RAD Group is a number of independent companies that develop, manufacture and market solutions for diverse segments of the networking and telecommunications industry. Each company operates independently, without a holding company, but is guided by the group founders under a collective strategic umbrella. Companies share technology, engage in joint marketing activities and benefit from a common management structure.

Four RAD Group companies are traded on NASDAQ in the U.S.:
Ceragon Networks, Radware, RADCOM, and Silicom. The others are privately held by the Group's founders and several venture capital firms.

==History==
The RAD Group was founded by brothers Yehuda (1942–2024) and Zohar (1949–2023) Zisapel, in Tel Aviv, Israel. Both brothers studied electrical engineering at the Technion – Israel Institute of Technology. Yehuda started his career in the 1960s working for Motorola Israel but in 1973 decided to start his own business importing and distributing computer networking equipment, a company called Bitcom. Later Yehuda parted company with his initial business partner and started a new company, Bynet. The company's main business was distributing Codex Corporation products, and the company soon became a market leader in Israel. In 1977 Codex Corporation was acquired by Motorola, but due to its success Bynet maintain the distribution rights for its products; however in 1981 Motorola decided not to renew the distribution agreement with Bynet, and Codex Corporation began to sell in Israel directly.
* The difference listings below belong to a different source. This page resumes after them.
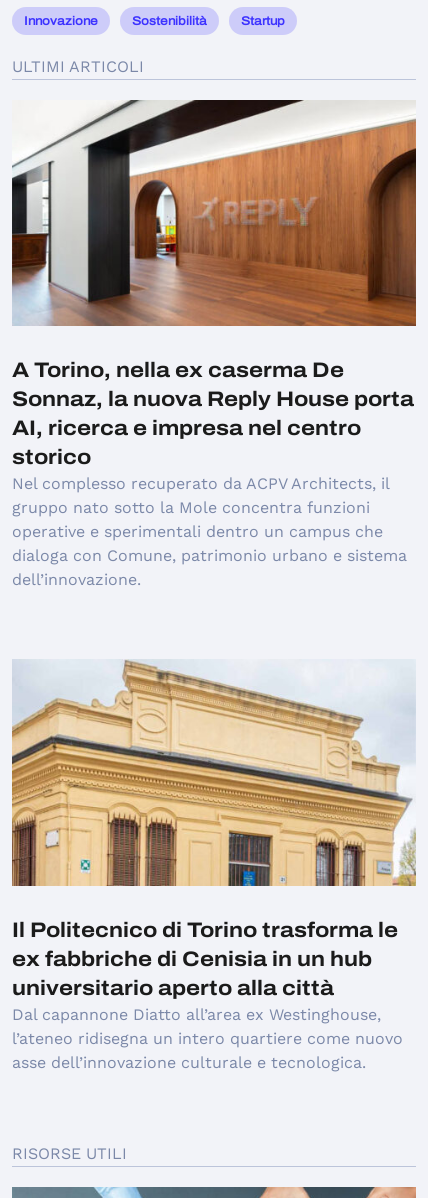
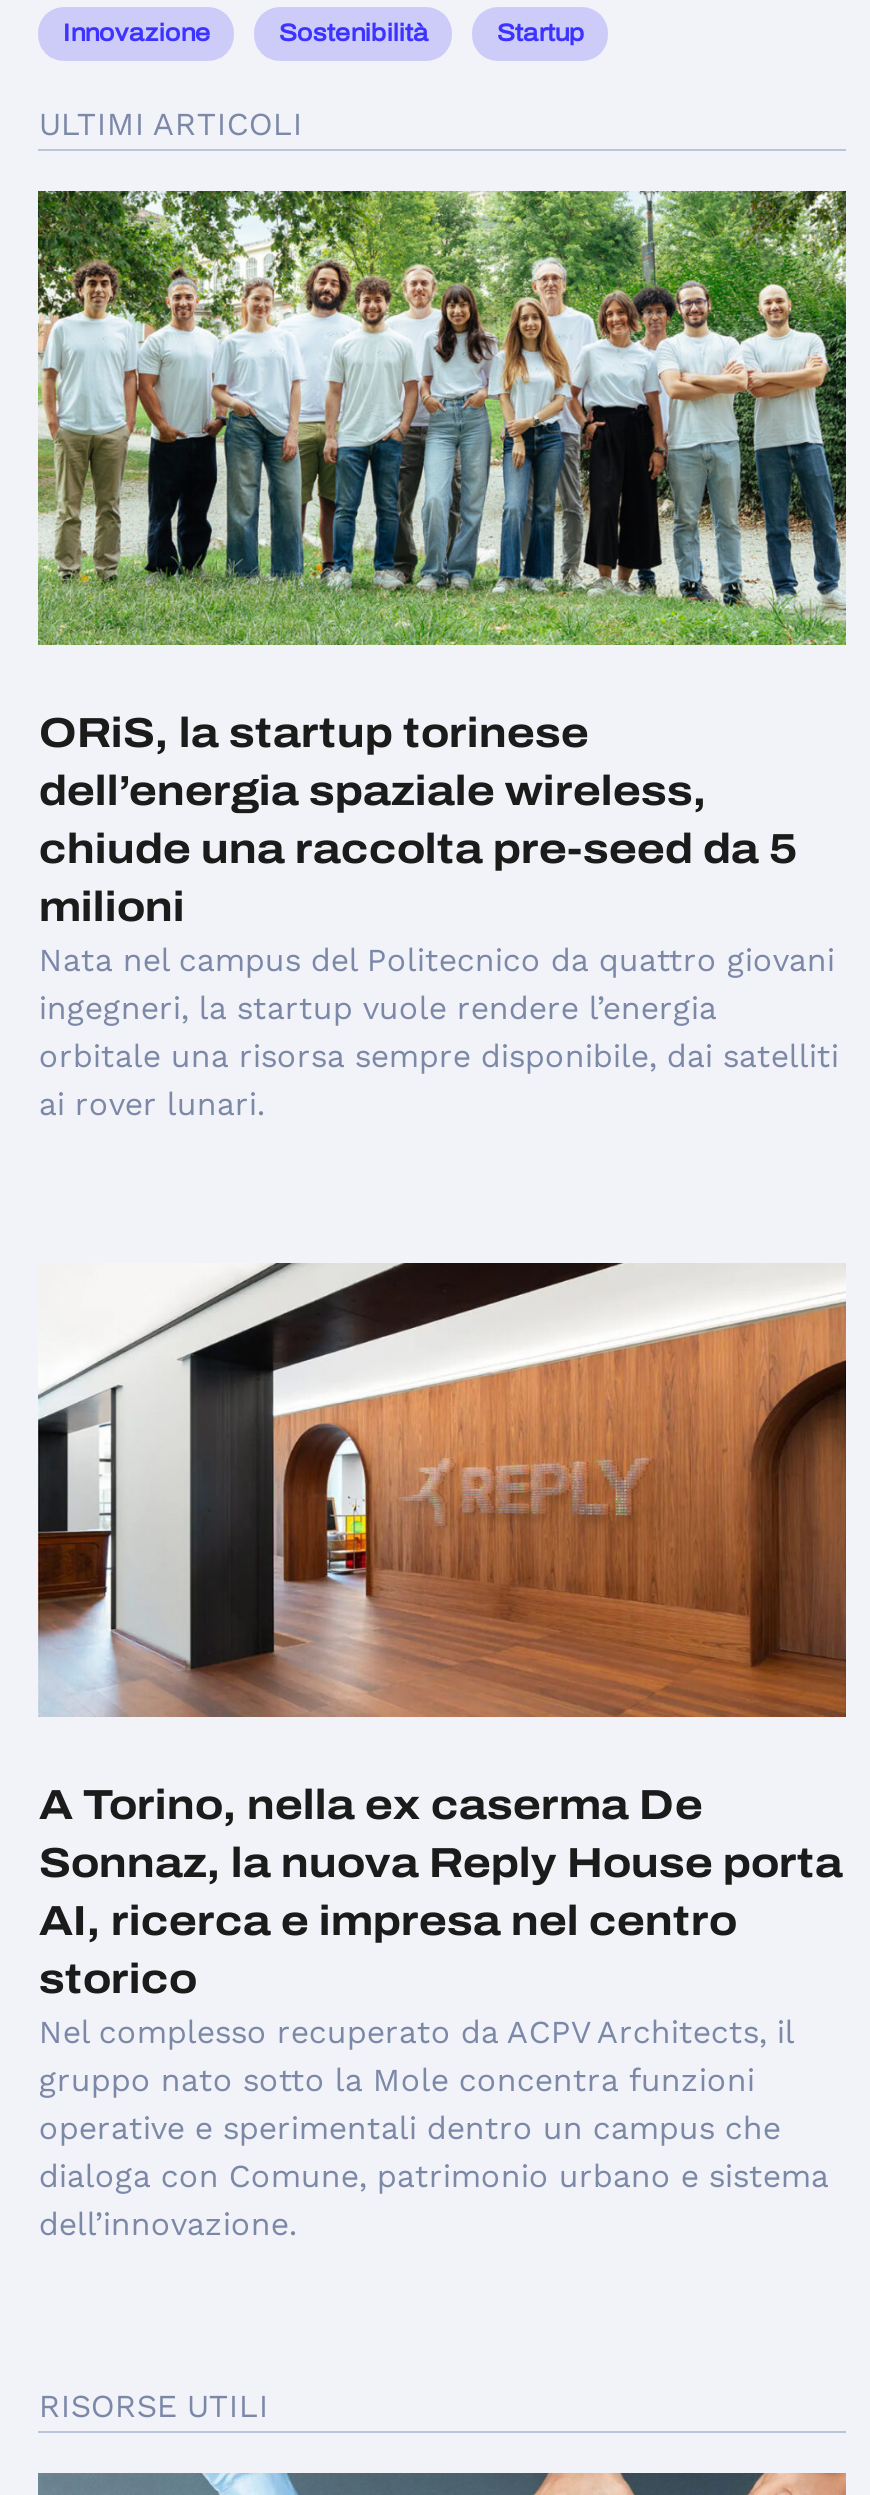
+ [image]
+ ORiS, la startup torinese
+ dell’energia spaziale wireless,
+ chiude una raccolta pre-seed da 5
+ milioni
+ Nata nel campus del Politecnico da quattro giovani
+ ingegneri, la startup vuole rendere l’energia
+ orbitale una risorsa sempre disponibile, dai satelliti
+ ai rover lunari.

moved down: [image] | A Torino, nella ex caserma De | Sonnaz, la nuova Reply House porta | ... | dialoga con Comune, patrimonio urbano e sistema | dell’innovazione.

- [image]
- Il Politecnico di Torino trasforma le
- ex fabbriche di Cenisia in un hub
- universitario aperto alla città
- Dal capannone Diatto all’area ex Westinghouse,
- l’ateneo ridisegna un intero quartiere come nuovo
- asse dell’innovazione culturale e tecnologica.
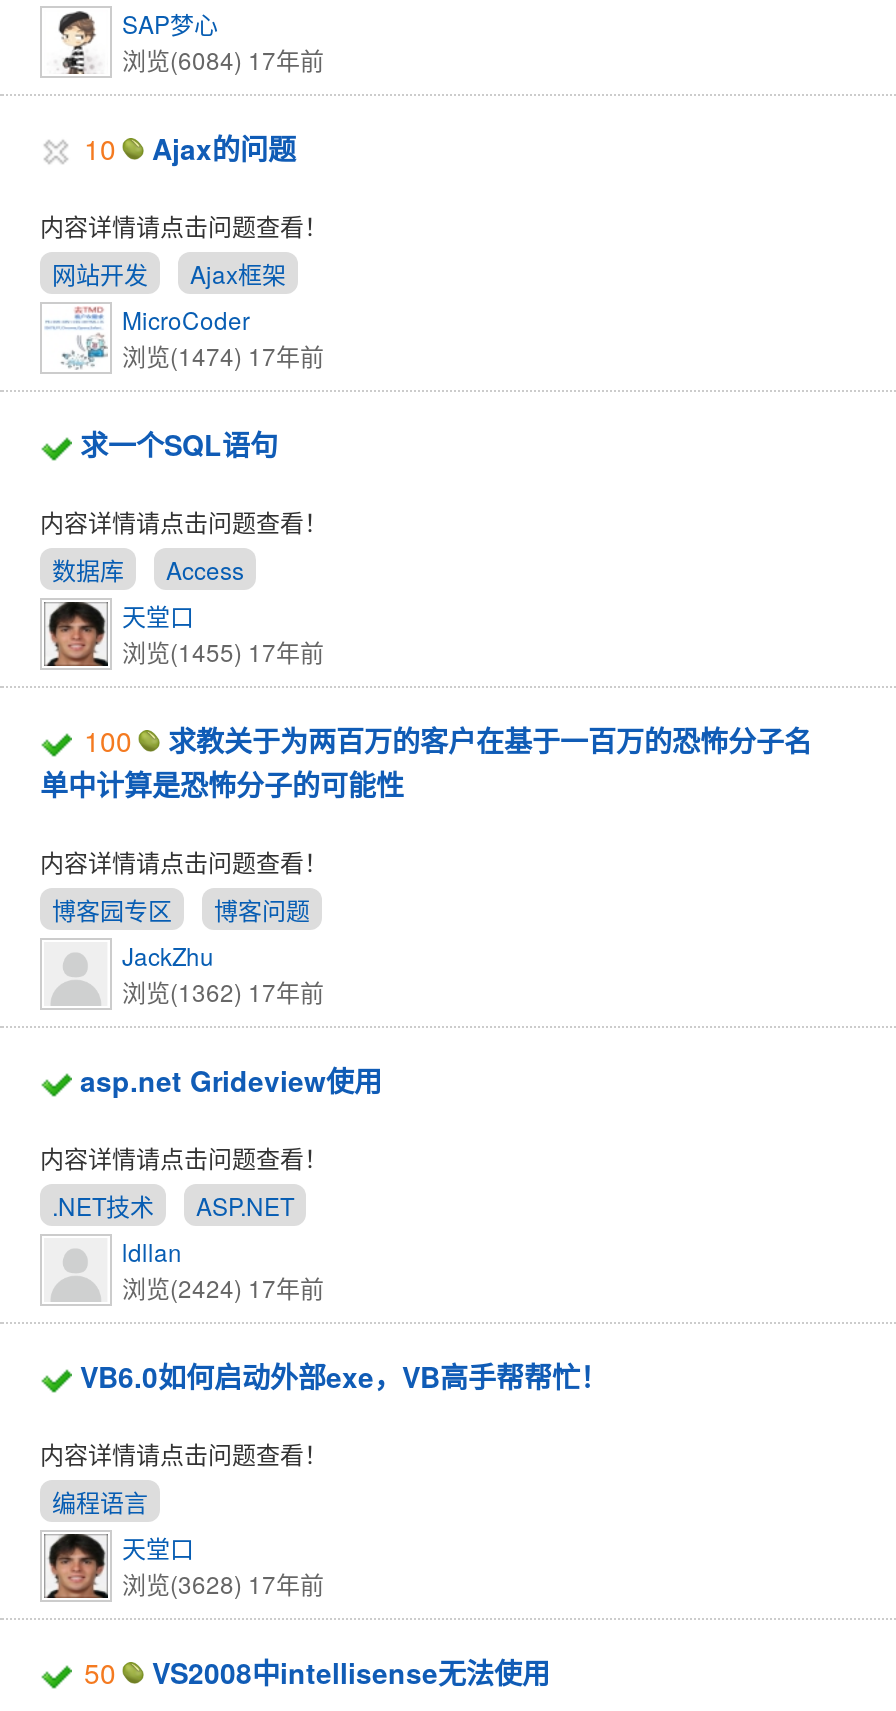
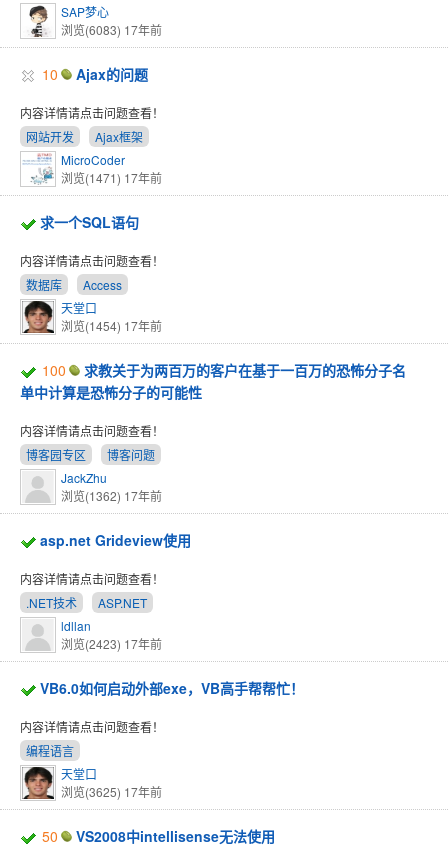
- 浏览(6084) 17年前
+ 浏览(6083) 17年前

- 浏览(1474) 17年前
+ 浏览(1471) 17年前

- 浏览(1455) 17年前
+ 浏览(1454) 17年前

- 浏览(2424) 17年前
+ 浏览(2423) 17年前

- 浏览(3628) 17年前
+ 浏览(3625) 17年前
The experience of losing the distribution rights of Codex made Yehuda realize that his business should never rely on one product line, and in 1981 he asked his brother, Zohar, to join him at Bynet to start working on the development of their products. They started a new company in a corner of the Bynet offices and gave it the name RAD Data Communications, RAD being the acronym of Research And Development.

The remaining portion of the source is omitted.